In actual fact not all solar systems need to be serviced. When we refer to the servicing of a system we are talking about the indirect solar systems. (Click here for more info on direct vs indirect)
Indirect solar geysers are special in that they use a specific liquid called “Glycol”. This is actually short for Monopropylene Glycol and is a fancy term for anti-freeze. Its function is the same as that of your antifreeze in your car. Its purpose is to stop the water in the panels from freezing in winter.
Over a period of a calendar year and especially during the hot summer months, the constant expansion and contraction within the panels causes the glycol levels in the panels to drop. This is released through an expansion valve.
Naturally, when the level of fluid in the panels decrease, the ability for the heat to transfer from the collector to the tank is reduced dramatically. This in turn reduces the efficiency of the system
Reduced fluid levels also put strain on the collectors in winter and may cause the panels to crack.

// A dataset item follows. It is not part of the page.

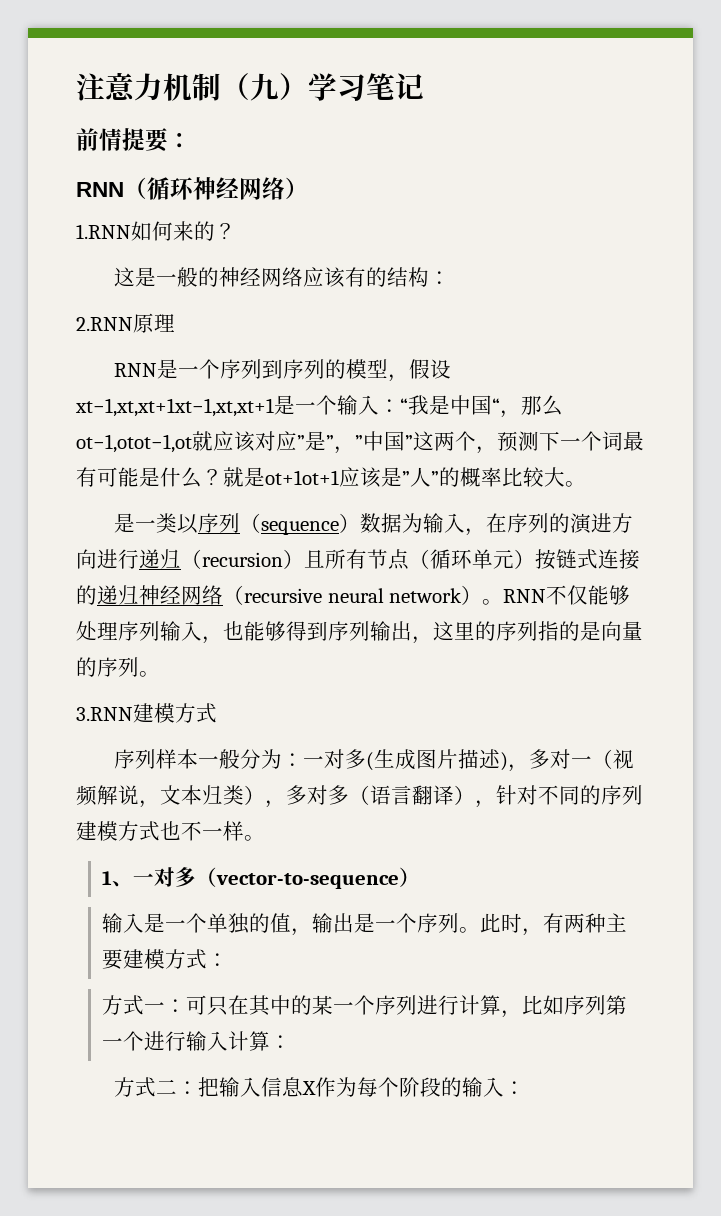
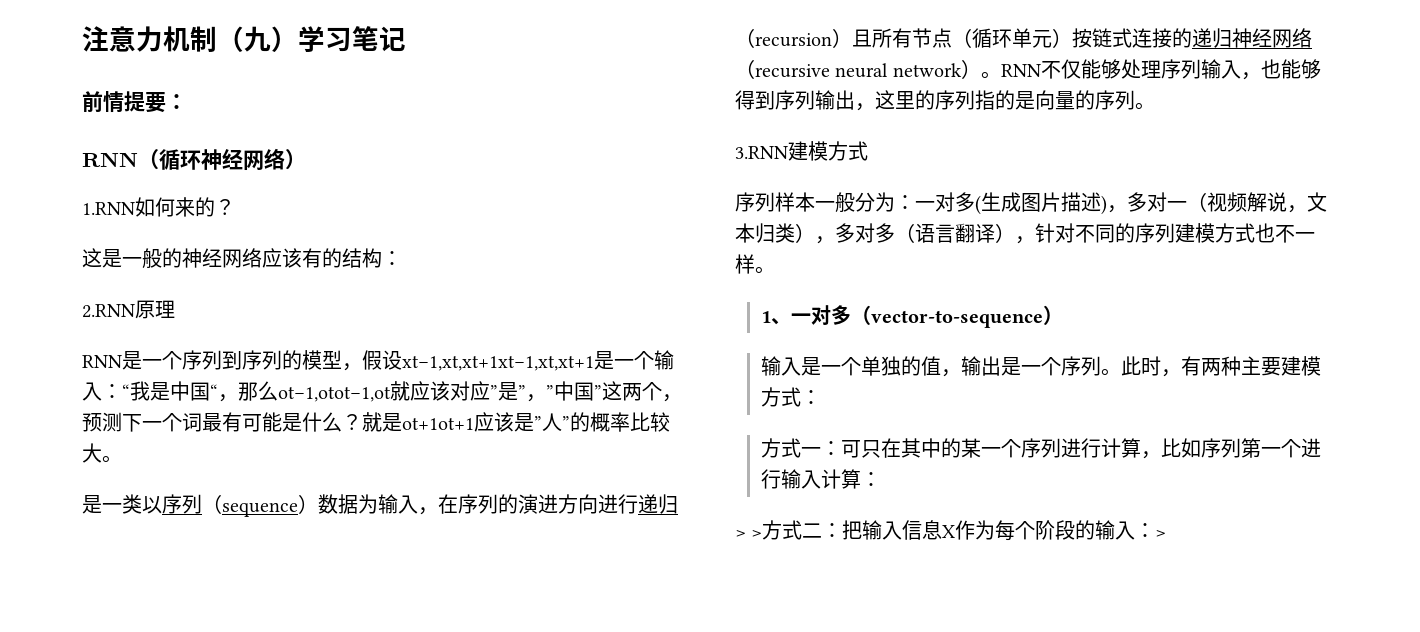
- 方式二：把输入信息X作为每个阶段的输入：
+ > >方式二：把输入信息X作为每个阶段的输入：>

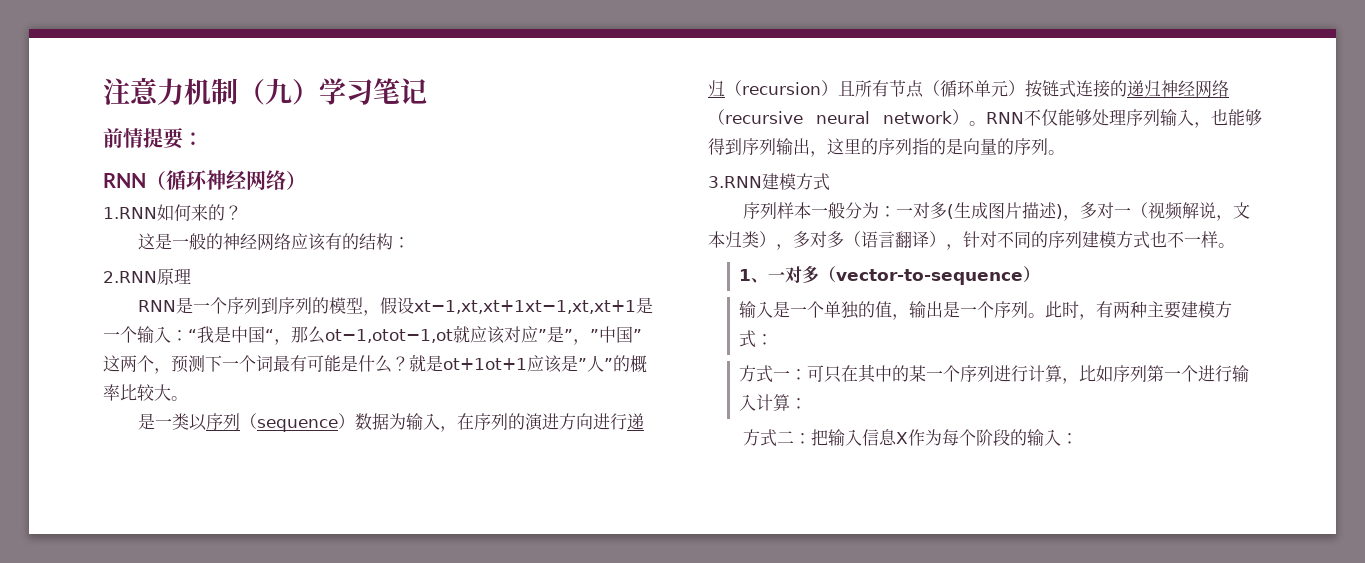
- > >方式二：把输入信息X作为每个阶段的输入：>
+ 方式二：把输入信息X作为每个阶段的输入：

Lastly, if you are a seasonal holiday maker, when you leave the house over december – no one is using the hot water that your solar system is producing. This causes the temperature to reach boiling point in some cases. When this happens, your geysers safety valve will release excess pressure from the boiling water and allow the system to cool down. The same happens with the glycol in the panels, however there is no way to replenish the levels without some manual intervention.